Copper price rally comes to crashing halt after Chinese data disappoint

Published on: Sep 10, 2017
Author: Editor

Copper futures trading on the Comex market in New York declined sharply on Friday bringing to a halt  a price rally that saw the bellwether metals come close to hitting three-year highs.

Copper for delivery in December fell more more than 3% from Thursday’s closing price to $3.0340 a pound ($6,706 per tonne) in morning trade. On Wednesday copper hit an intra-day high just shy of $3.18 a pound (more than $7,000 a tonne), the highest since mid-September 2014 and year-to-date gains remain above 20%.

The drop on Friday came after customs data from China, responsible for nearly half the world’s copper consumption, showed import volumes remained flat for the fourth month in a row.

Chinese imports of refined copper totalled 390,000 tonnes in August, levels unchanged since May. While imports were up 11% from August last year, cargoes remain down nearly 13% over the first eight months of 2017 to just over 3m tonnes compared to the same period in 2016.

Shipments of copper concentrate in August were up slightly from July but eased compared to last year coming in at 1.44m tonnes. Year to date Chinese concentrate imports total 11.1m tonnes, a 1.2% faster pace than January–August 2016, despite falling production at the world’s number one producer Codelco and supply disruptions at some of the world’s biggest mines including BHP’s Escondida mine in Chile and at Freeport McMoRan’s Grasberg operations in Indonesia.

Speculative frenzy

A correction on copper markets may have been overdue as speculative interest have been running ahead of industry fundamentals in recent weeks.
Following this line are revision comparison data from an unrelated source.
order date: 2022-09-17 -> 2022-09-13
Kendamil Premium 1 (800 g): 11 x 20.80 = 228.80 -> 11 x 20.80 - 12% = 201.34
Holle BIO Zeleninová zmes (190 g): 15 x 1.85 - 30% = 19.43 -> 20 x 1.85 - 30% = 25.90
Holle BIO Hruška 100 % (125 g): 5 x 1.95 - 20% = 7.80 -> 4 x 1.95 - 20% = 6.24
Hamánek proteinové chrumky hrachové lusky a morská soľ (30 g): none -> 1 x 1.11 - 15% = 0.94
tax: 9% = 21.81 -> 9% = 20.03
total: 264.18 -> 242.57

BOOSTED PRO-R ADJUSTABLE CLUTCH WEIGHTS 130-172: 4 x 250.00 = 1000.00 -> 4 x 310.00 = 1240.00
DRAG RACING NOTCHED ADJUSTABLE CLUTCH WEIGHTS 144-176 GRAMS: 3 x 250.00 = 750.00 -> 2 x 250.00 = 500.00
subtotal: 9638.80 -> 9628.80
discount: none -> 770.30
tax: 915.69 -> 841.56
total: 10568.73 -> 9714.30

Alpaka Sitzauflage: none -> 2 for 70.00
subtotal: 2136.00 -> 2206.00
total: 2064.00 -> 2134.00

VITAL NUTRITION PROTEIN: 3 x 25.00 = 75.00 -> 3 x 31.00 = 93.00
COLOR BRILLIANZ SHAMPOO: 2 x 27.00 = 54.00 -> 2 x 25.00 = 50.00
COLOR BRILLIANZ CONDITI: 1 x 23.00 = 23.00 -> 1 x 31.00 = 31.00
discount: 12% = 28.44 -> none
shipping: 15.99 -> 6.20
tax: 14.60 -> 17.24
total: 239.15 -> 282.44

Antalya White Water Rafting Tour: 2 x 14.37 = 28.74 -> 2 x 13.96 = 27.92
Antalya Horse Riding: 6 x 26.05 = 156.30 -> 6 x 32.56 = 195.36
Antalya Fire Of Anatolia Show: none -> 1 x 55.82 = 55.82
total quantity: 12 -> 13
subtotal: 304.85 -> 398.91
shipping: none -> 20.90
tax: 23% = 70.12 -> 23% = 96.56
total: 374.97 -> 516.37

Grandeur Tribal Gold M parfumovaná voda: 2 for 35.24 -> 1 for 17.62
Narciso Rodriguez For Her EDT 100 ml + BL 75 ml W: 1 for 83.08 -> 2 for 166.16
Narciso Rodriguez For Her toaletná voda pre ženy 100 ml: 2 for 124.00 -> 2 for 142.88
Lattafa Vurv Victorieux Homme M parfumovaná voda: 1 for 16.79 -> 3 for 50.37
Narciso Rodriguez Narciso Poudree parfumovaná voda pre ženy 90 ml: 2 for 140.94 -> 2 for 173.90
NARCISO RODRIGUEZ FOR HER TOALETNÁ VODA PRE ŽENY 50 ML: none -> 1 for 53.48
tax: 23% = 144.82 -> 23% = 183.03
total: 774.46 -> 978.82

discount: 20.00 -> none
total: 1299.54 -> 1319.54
Hedge funds built long positions– bets on higher prices in future – in copper futures and options to a new record high last week according to the CFTC’s weekly Commitment of Traders data. So-called managed money investors’ net longs now total 125,000 lots, the equivalent of over 3 billion pounds or 1.4m tonnes worth some $9.5 billion at today’s price.

It shattered the previous peaks achieved mid-2014 and represents the equivalent of a $13 billion swing from 2016 second quarter net short position (bets that copper can be bought back cheaper in future).